Selasa, 02 Februari 2021

KARENA ALLAH SWT MERAHASIAKANNYA

“KARENA ALLAH SWT MERAHASIAKANNYA” KARYA M. LILI NUR AULIA

Dikutib dari Majalah Tarbawi (edisi 274 Th.13)

 

Sudah menjadi ketetapan Allah, dosa dan kesalahan yang kita lakukan sedikit sekali diketahui orang lain. Berbagai kekurangan dan aib yang ada pada diri kita, lebih banyak hanya kita yang tahu dibandingkan orang selain kita. Kejahatan dan keburukan yang banyak kita lakukan itu, sedikit saja yang terbongkar dan diketahui orang lain. Itulah takdir Allah SWT di samping kenyataan bahwa semua kita adalah manusia yang banyak memiliki kesalahan dan dosa. Tapi yang banyak itu, ditakdirkan, tersemunyi.

Saudaraku,

Sadarilah karunia dan rahmat Allah SWT dalam hal ini kepada kita. Seandainya, kekurangan dan dosa yang kita lakukan itu lebih banyak yang diketahui orang lain. Jika, kejahatan dan keburukan yang ada pada diri kita itu, banyak yang terungkap di mata orang lain. Apa yang terjadi? Tak ada kasih sayang lagi di antara kita. Tak kan ada lagi tolong menolong di antara kita. Akan menyebar kebencian dan permusuhan, berawal dari ketidaksukaan dan ketidakpercayaan antara sesame kita. Karena kita semua saling tidak suka, saling membenci, saling menjauhi, disebabkan dosa dan keburukan kita diketahui.

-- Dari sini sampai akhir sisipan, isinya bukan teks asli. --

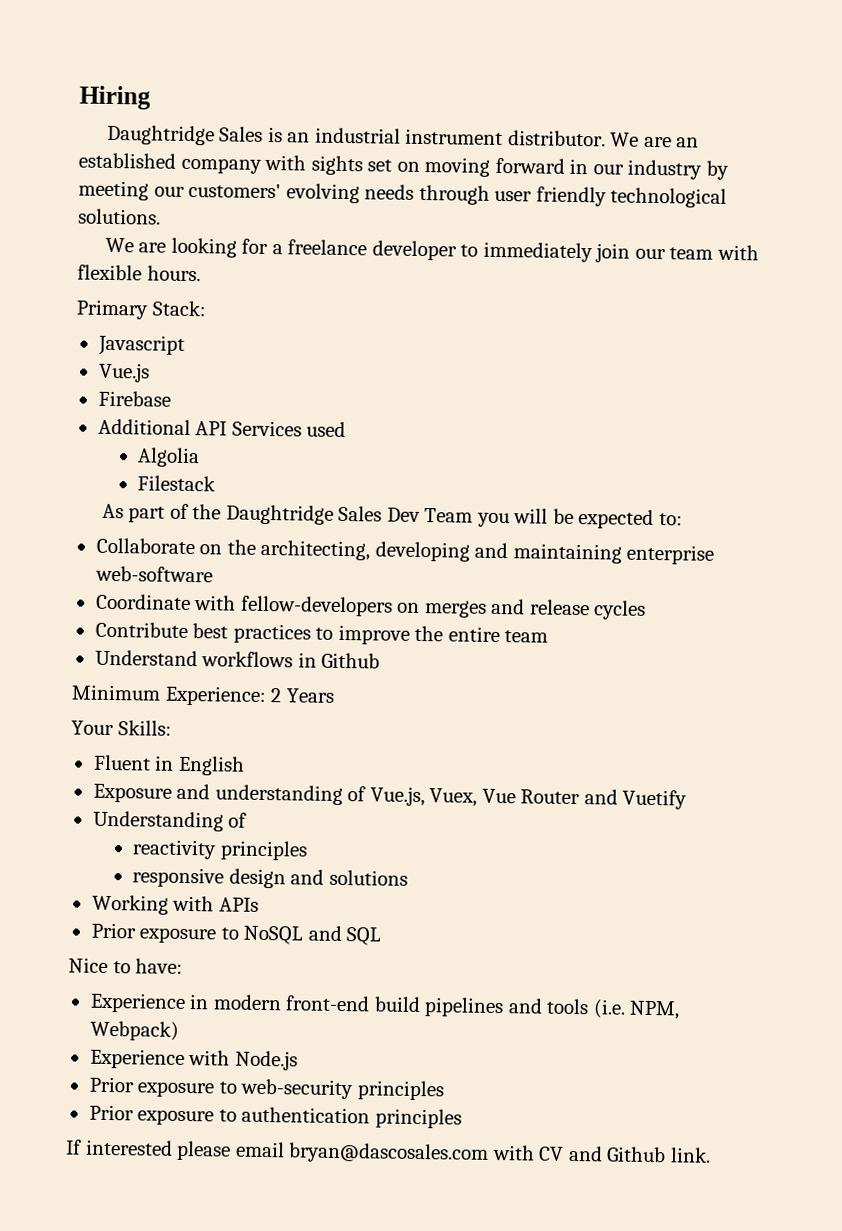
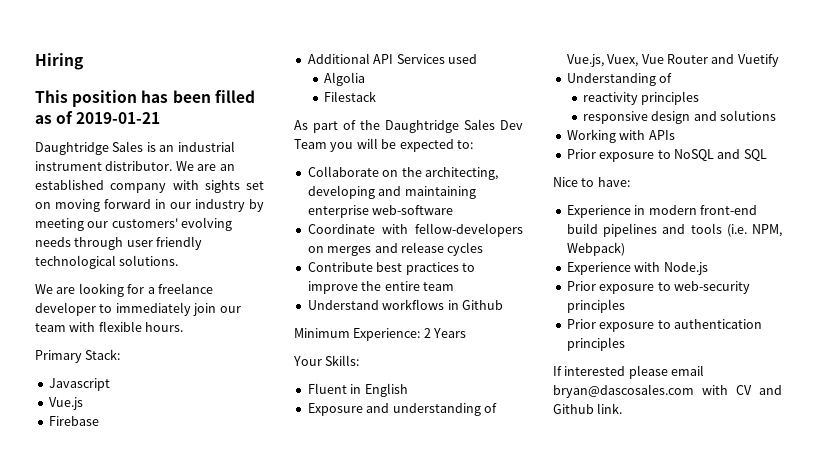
(151, 97) none -> [35,90,255,107] [35,111,161,124] // This position has been filled as of 2019-01-21

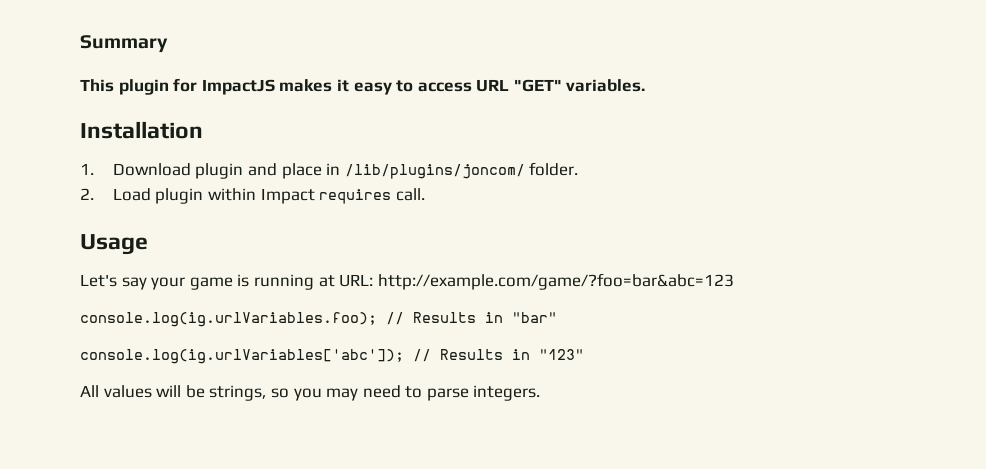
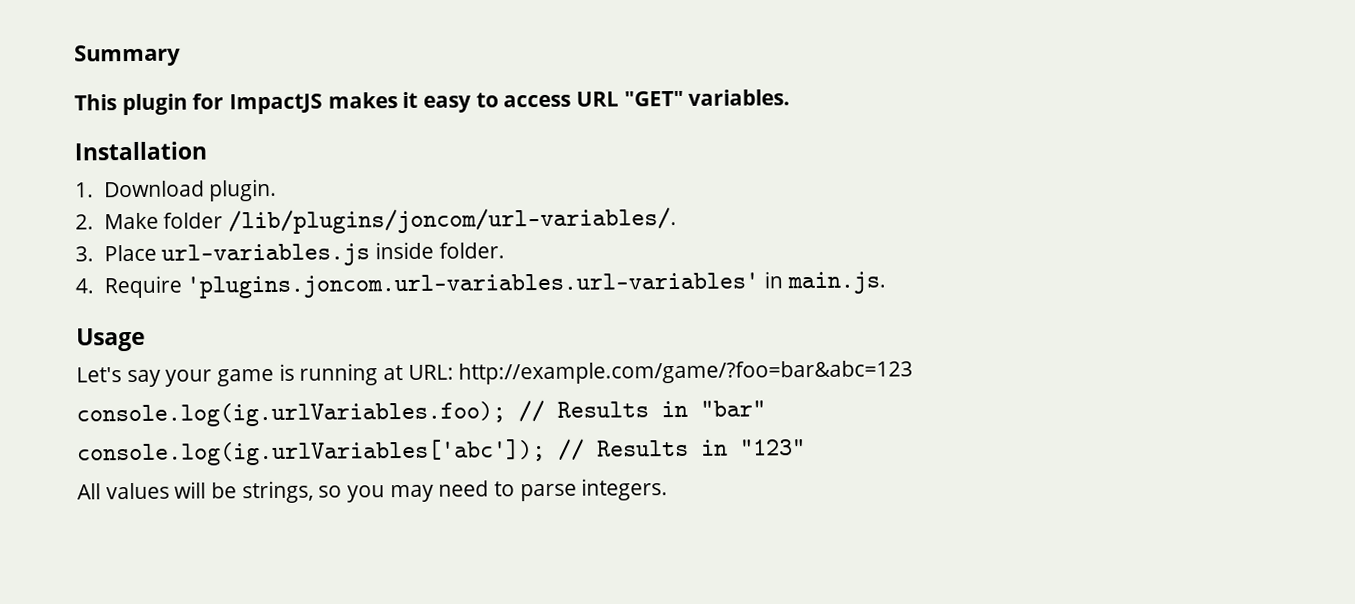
[195,162,579,179] [80,188,425,204] plugin and place in /lib/plugins/joncom/ folder. // 2. Load plugin within Impact requires call. -> [209,178,278,202] [75,207,677,235] [75,241,505,267] [75,271,886,299] plugin. // 2. Make folder /lib/plugins/joncom/url-variables/. // 3. Place url-variables.js inside folder. // 4. Require 'plugins.joncom.url-variables.url-variables' in main.js.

Mari syukuri nikmat dan kondisi yang mungkin jarang kita sadari ini. Sebagaimana digambarkan Rasulullah SAW, “Sesungguhnya Allah SWT itu Pemalu dan Tertutup, menyukai sikap malu dan menutupi.”(1) Termasuk konsekwensi sunnah Rabbaniyah ini adalah, jika ada seseorang yang terlanjur melakukan kemaksiatan, Allah SWt akan tetap memuliakannya dengan menutupi aib dan kemaksiatannya itu dari orang lain. Orang itupun harus merahasiakan kekurangan dan dosa yang dilakukannya dari orang lain. Tidak membicarakan kekeliruannya itu kepada orang lain. Bahkan bila kesalahan dan dosa yang dilakukan itu sebenarnya bisa atau layak mendapatkan hukuman hudud. Seperti itulah pelajaran yang bisa kita ambil dari hadits tentang Ma’iz radhiallahu anhu yang datang kepada Rasulullah SAW mengakui dosa yang dilakukannya, yang menyebabkannya harus mengalami hukum hudud. Rasulullah SAW memnitanya untuk mendatangkan saksi dua orang, tiga orang atau empat orang dahulu.

Saudaraku,

Dari kenyataan ini, kita pasti akan mengerti dan menerima, bahwa sesungguhnya tak satupun dari kita yang layak mendapat pujian dan penghormatan sebenarnya. Kalaupun ada makhluk yang memberi pujian pada kita, tetap saja sesungguhnya kita tidak pantas dipuji. Sebabnya sederhana sekali, karena kebanyakan aib, kekurangan dan dosa yang kita lakukan tidak banyak yang diketahui orang lain. Kesalahan dan maksiat yang ada pada diri kita, sedikit sekali yang disadari oleh orang lain.  Yang lebih banyak mereka tahu adalah, kebaikan, kelebihan, keutamaan dan semacamnya. Itu yang lebih banyak mereka kenal dan karenanya, mereka lalu memebrikan pujian pada kita.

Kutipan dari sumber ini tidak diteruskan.